* PROBLEM REQUIREMENTS *
The answer must be a single number: the count of lines in the data below that hold the word "serif".

START SUPPLIED MATERIAL

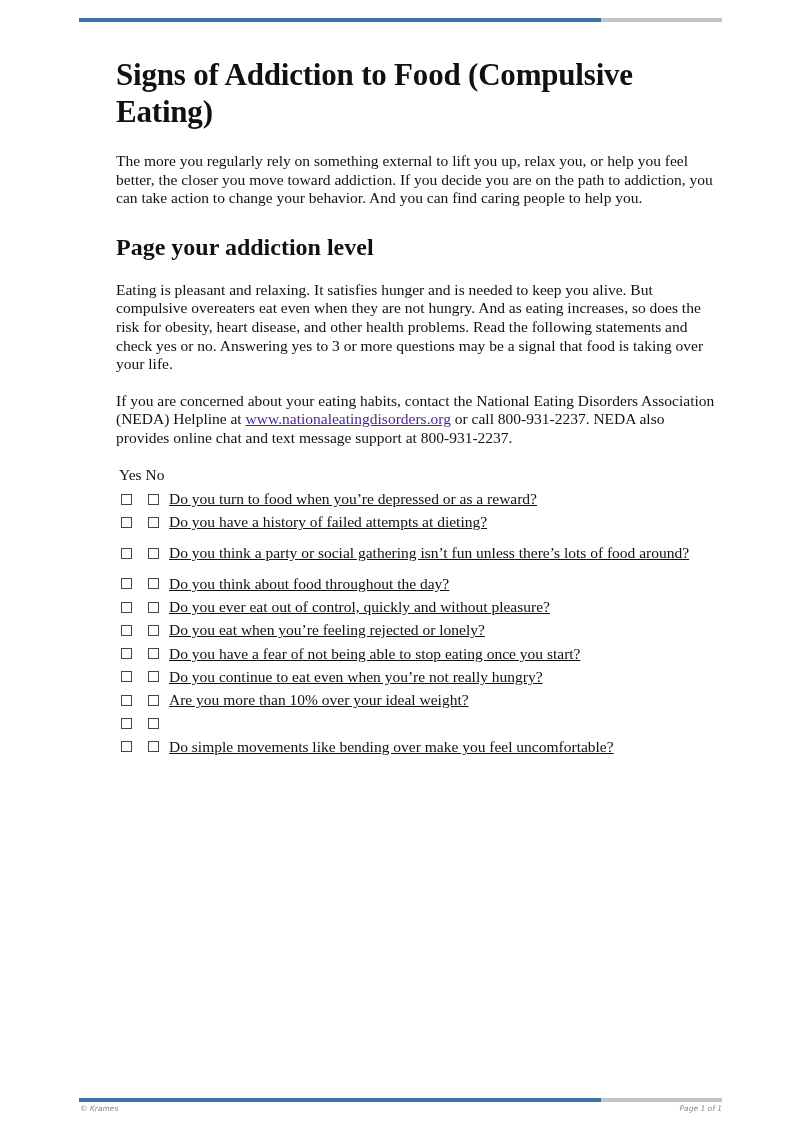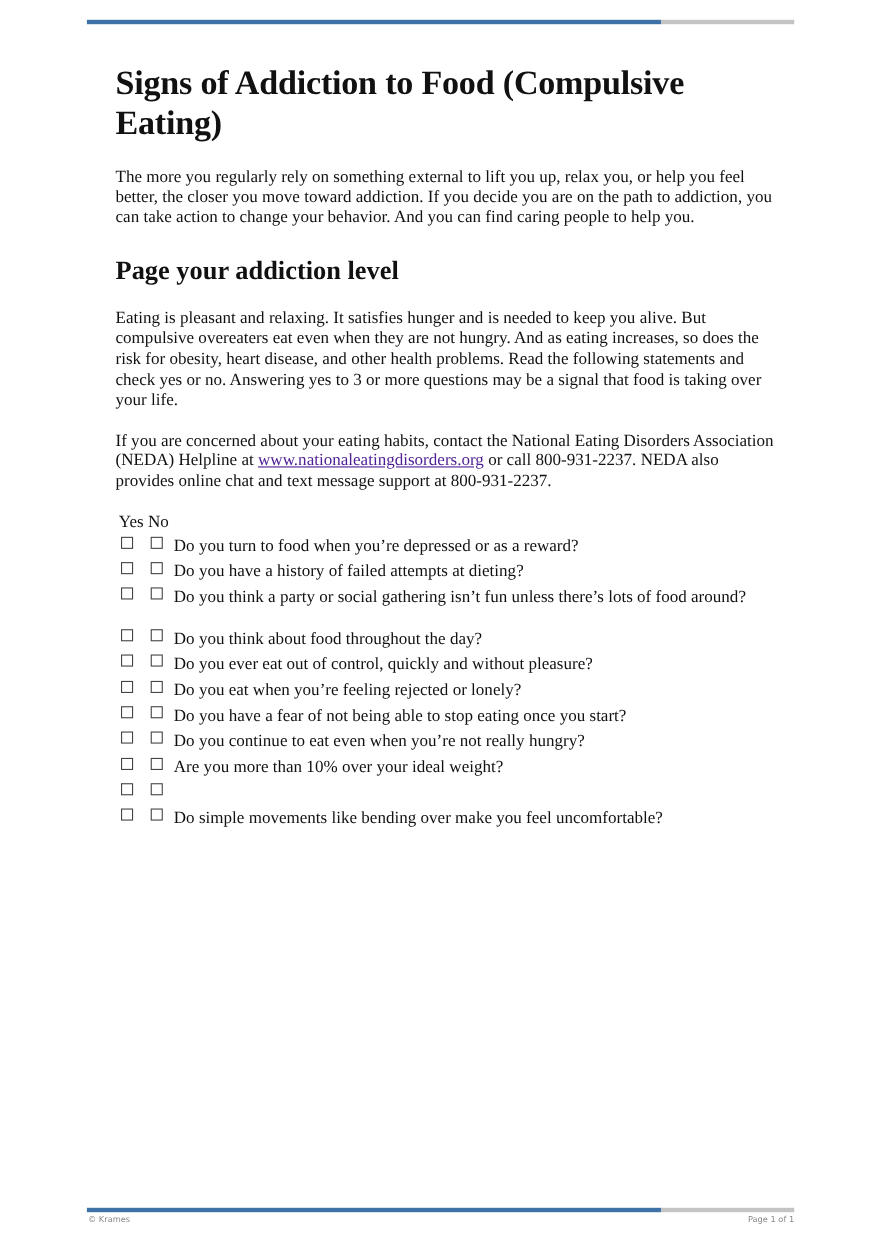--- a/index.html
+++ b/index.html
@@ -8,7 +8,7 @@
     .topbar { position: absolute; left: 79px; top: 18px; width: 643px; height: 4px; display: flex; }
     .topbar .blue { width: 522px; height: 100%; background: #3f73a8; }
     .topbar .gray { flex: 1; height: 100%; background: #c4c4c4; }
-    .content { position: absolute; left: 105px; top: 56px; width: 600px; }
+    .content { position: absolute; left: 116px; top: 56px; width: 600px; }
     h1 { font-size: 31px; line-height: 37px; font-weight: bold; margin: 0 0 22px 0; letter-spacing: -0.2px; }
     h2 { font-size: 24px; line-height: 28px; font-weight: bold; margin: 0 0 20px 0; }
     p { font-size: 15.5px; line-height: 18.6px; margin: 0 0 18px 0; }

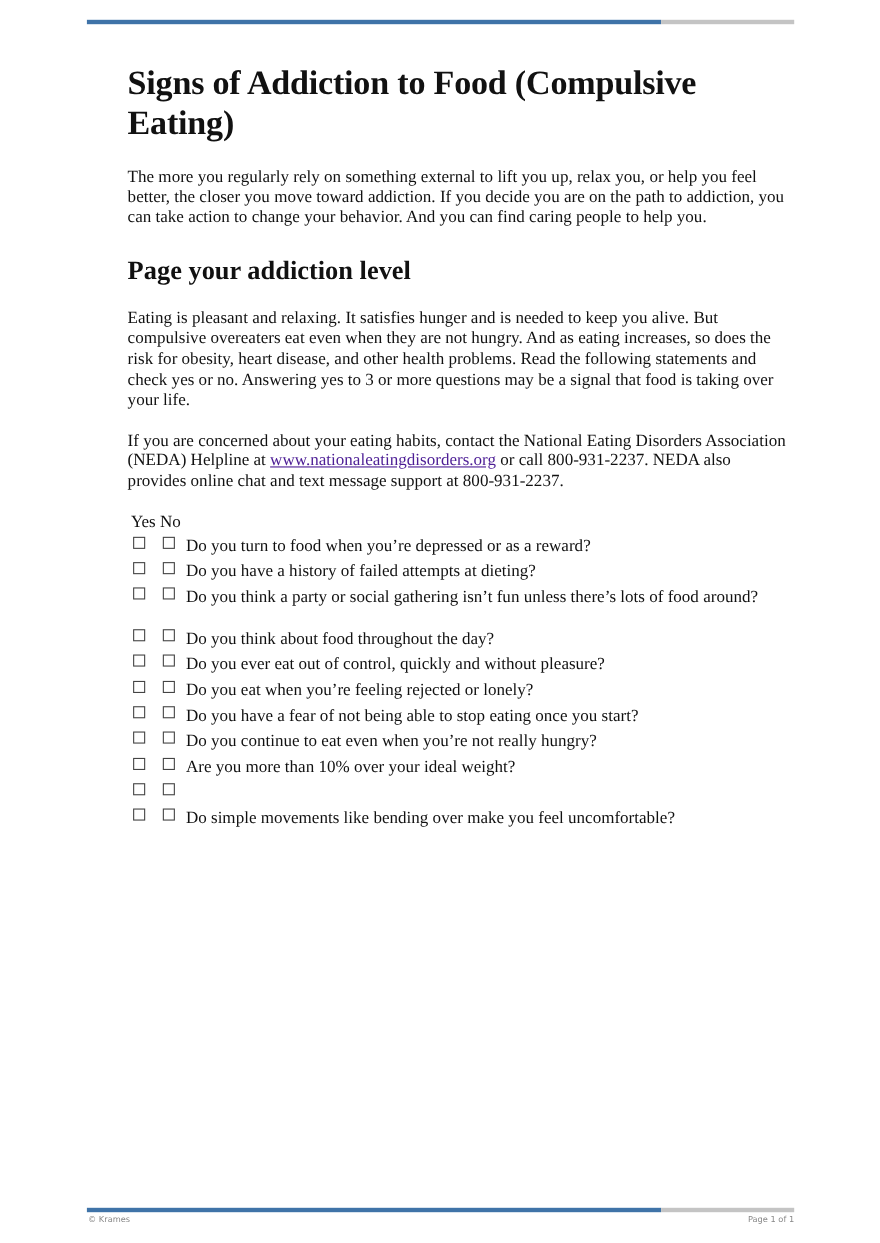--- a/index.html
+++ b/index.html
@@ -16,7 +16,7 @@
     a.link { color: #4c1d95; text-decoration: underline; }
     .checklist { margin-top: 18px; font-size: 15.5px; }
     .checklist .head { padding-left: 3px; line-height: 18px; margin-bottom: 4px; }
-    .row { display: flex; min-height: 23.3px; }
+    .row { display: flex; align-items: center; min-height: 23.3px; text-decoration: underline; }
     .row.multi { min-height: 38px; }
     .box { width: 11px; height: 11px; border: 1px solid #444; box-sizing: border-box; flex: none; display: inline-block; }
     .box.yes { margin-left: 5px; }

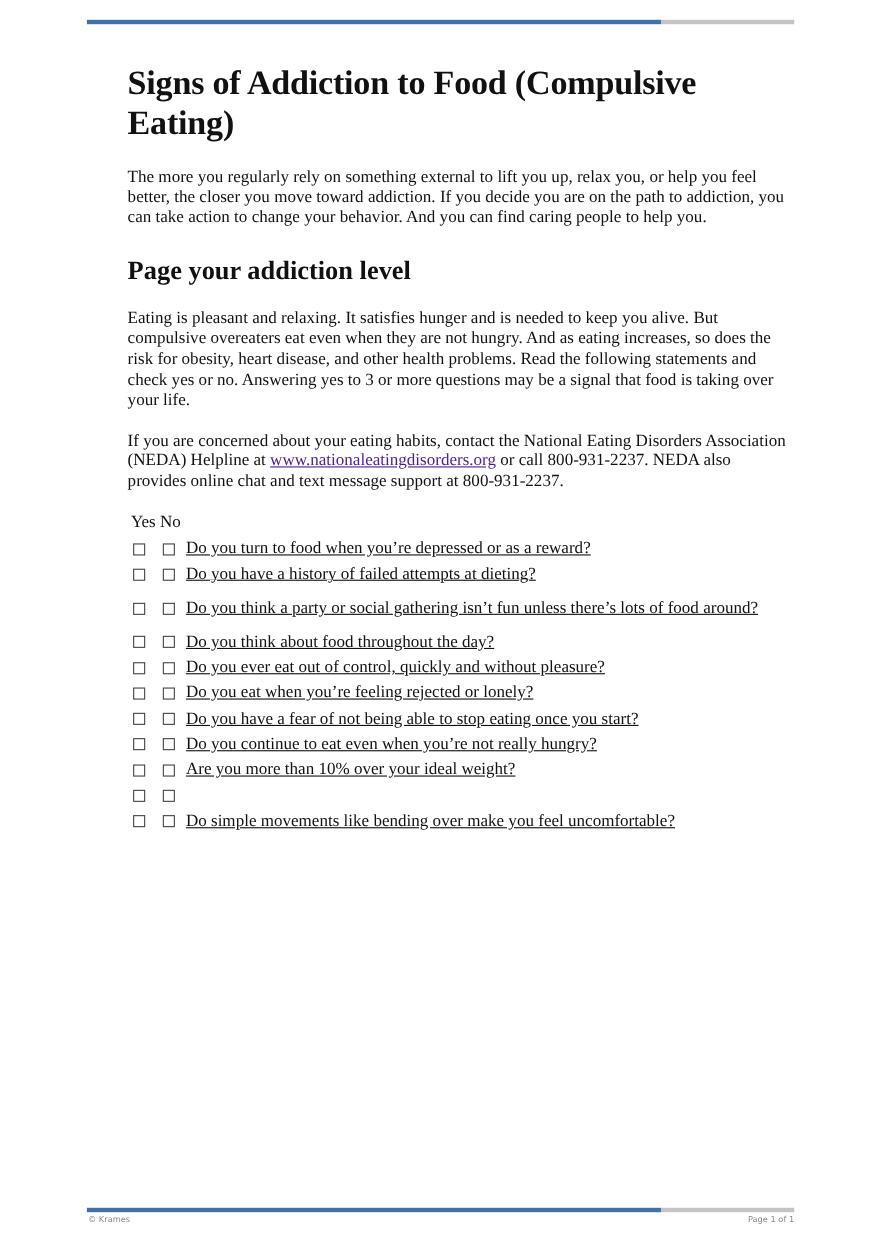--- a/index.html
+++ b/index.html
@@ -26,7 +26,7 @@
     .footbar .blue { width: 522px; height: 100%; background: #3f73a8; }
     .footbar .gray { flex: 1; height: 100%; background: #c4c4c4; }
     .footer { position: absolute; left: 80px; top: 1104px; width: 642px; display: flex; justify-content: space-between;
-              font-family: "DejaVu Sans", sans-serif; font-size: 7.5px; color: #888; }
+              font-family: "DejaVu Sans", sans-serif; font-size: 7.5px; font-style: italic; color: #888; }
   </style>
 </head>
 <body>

END SUPPLIED MATERIAL

* FINAL ANSWER *
2